With the pictures set aside, return the lines below exactly, beginning at the first and ending at the line containing "[81,640,351,654] send a_mappable_task".

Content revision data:
##############################

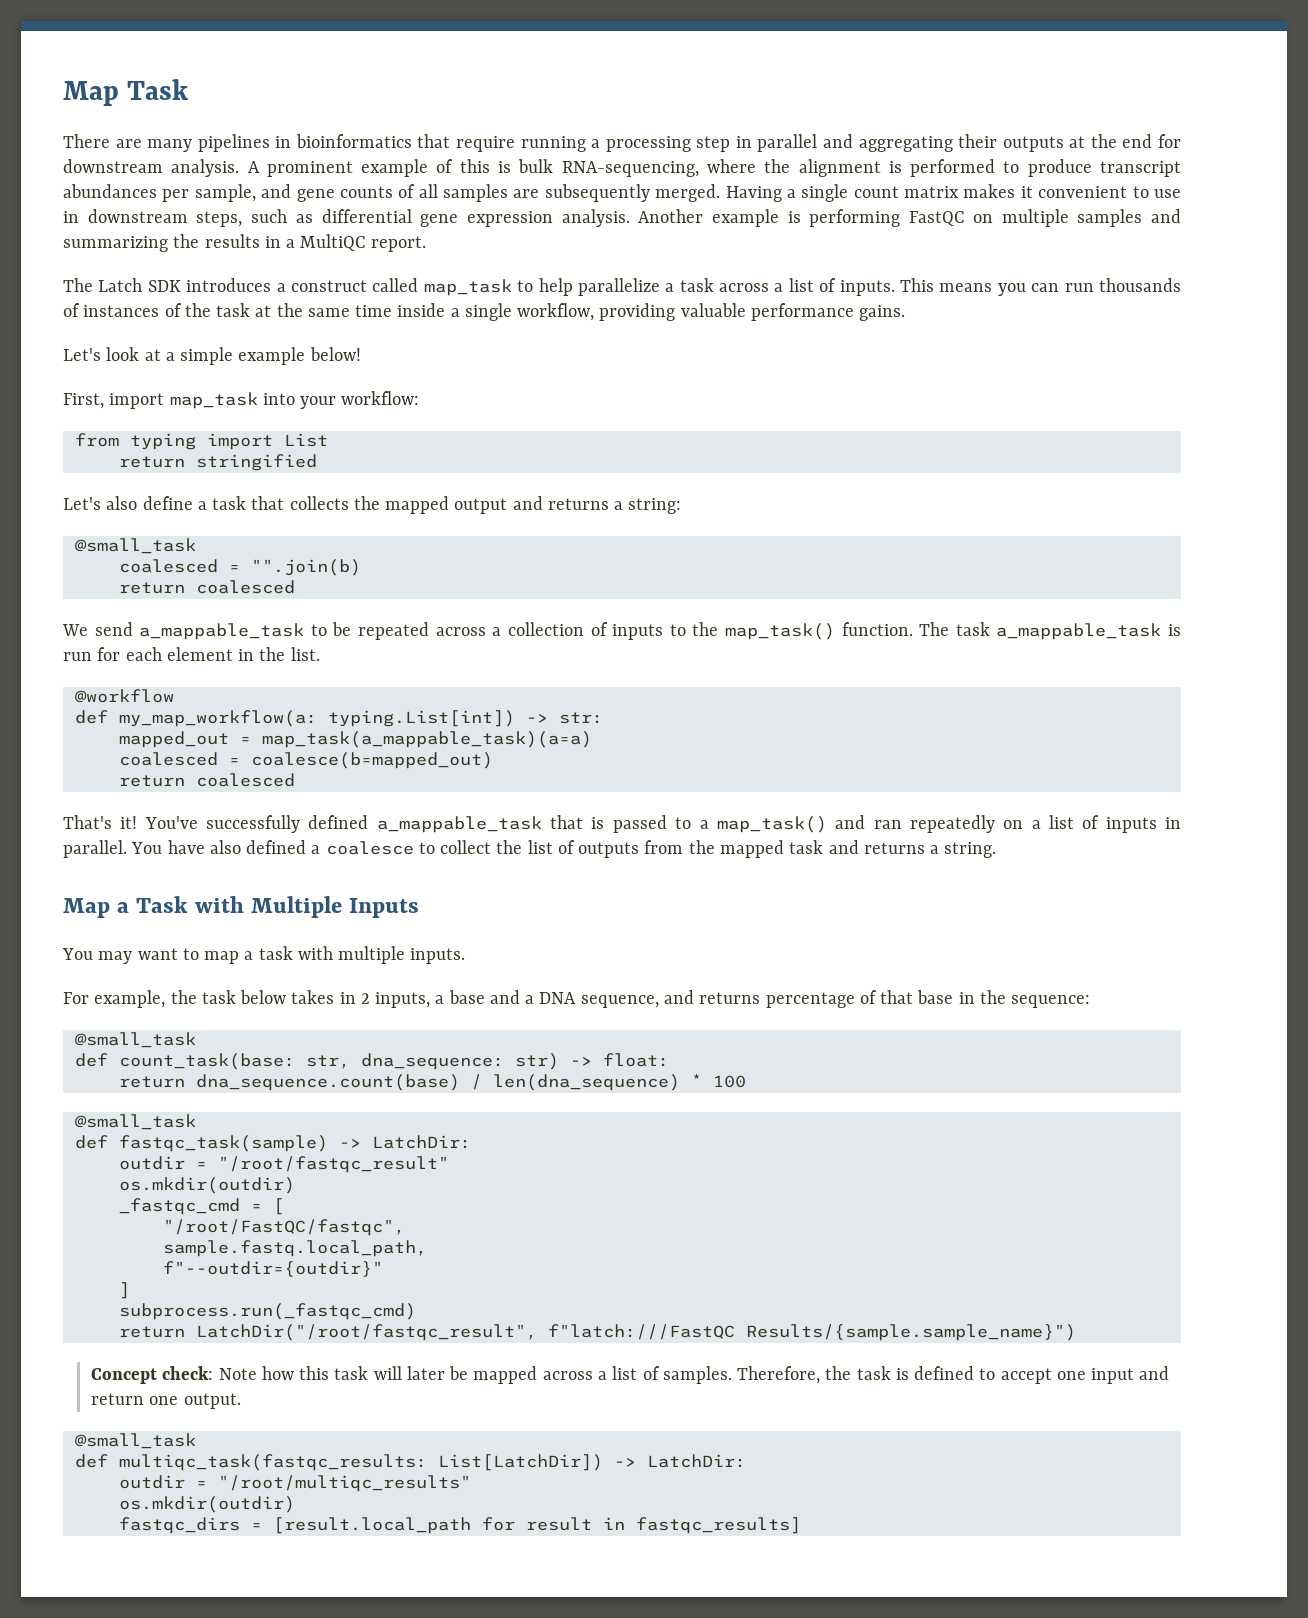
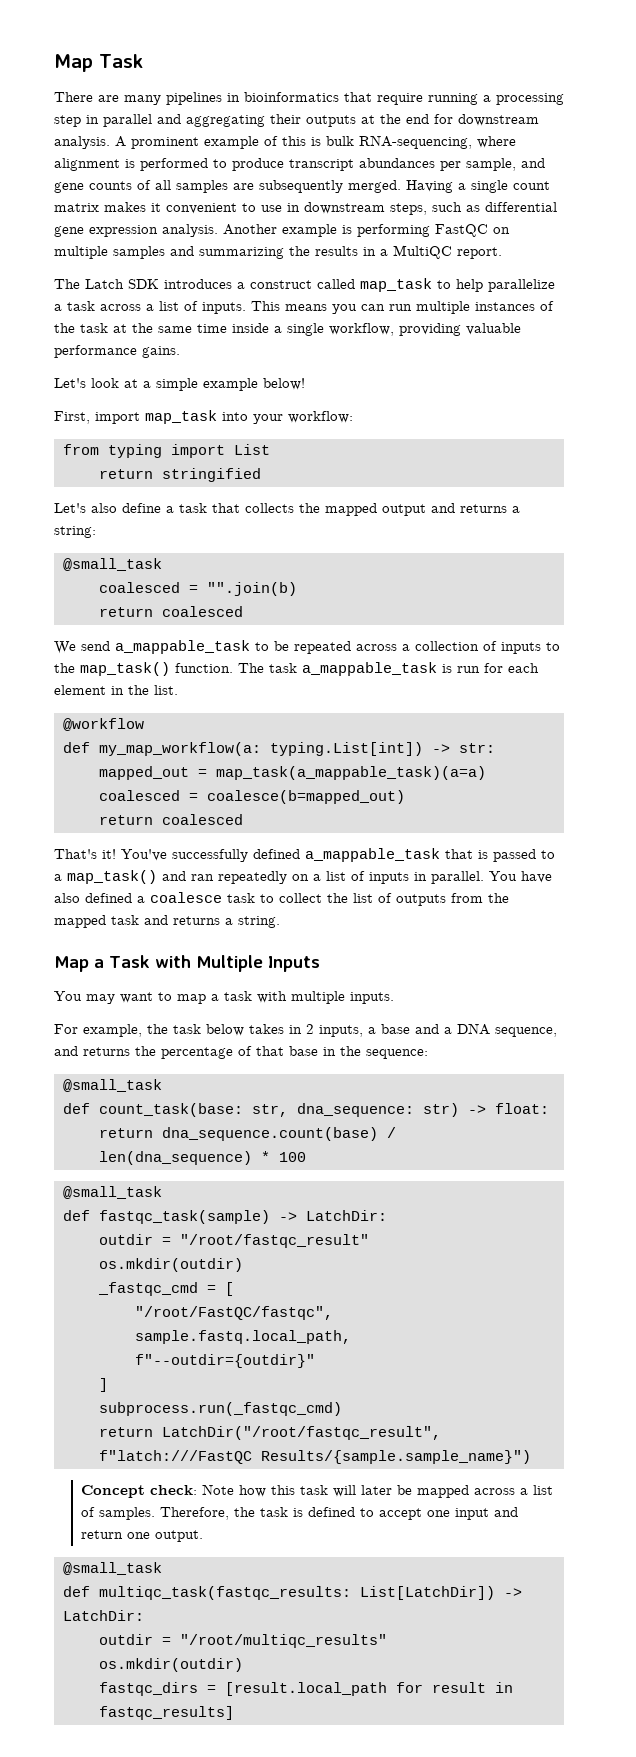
[764,159,791,173] the -> (516, 142) none
[1099,278,1182,292] [63,303,80,317] thousands of -> [416,301,470,314] multiple
(414, 848) none -> [227,893,255,903] task
(761, 998) none -> [135,1046,156,1056] the

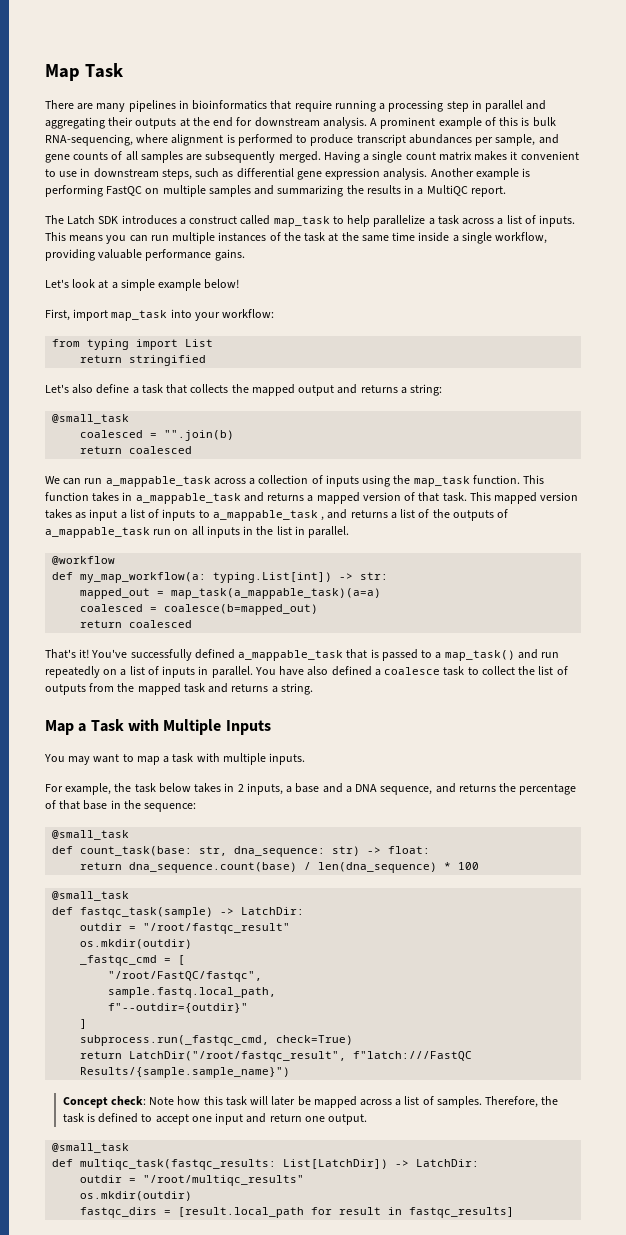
[81,640,351,654] send a_mappable_task to be repeated -> [63,476,211,487] can run a_mappable_task
[546,642,560,651] [54,662,539,676] [54,685,178,695] to the map_task() function. The task a_mappable_task is run for each element in the list. -> [362,475,545,487] [45,492,579,504] [45,509,509,521] [45,526,350,538] using the map_task function. This function takes in a_mappable_task and returns a mapped version of that task. This mapped version takes as input a list of inputs to a_mappable_task , and returns a list of the outputs of a_mappable_task run on all inputs in the list in parallel.
[191,874,214,881] ran -> [541,652,560,658] run
[98,1402,342,1416] subprocess.run(_fastqc_cmd) -> [80,1035,354,1046] subprocess.run(_fastqc_cmd, check=True)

##############################

» RESULT
[764,159,791,173] the -> (516, 142) none
[1099,278,1182,292] [63,303,80,317] thousands of -> [416,301,470,314] multiple
(414, 848) none -> [227,893,255,903] task
(761, 998) none -> [135,1046,156,1056] the

[81,640,351,654] send a_mappable_task to be repeated -> [63,476,211,487] can run a_mappable_task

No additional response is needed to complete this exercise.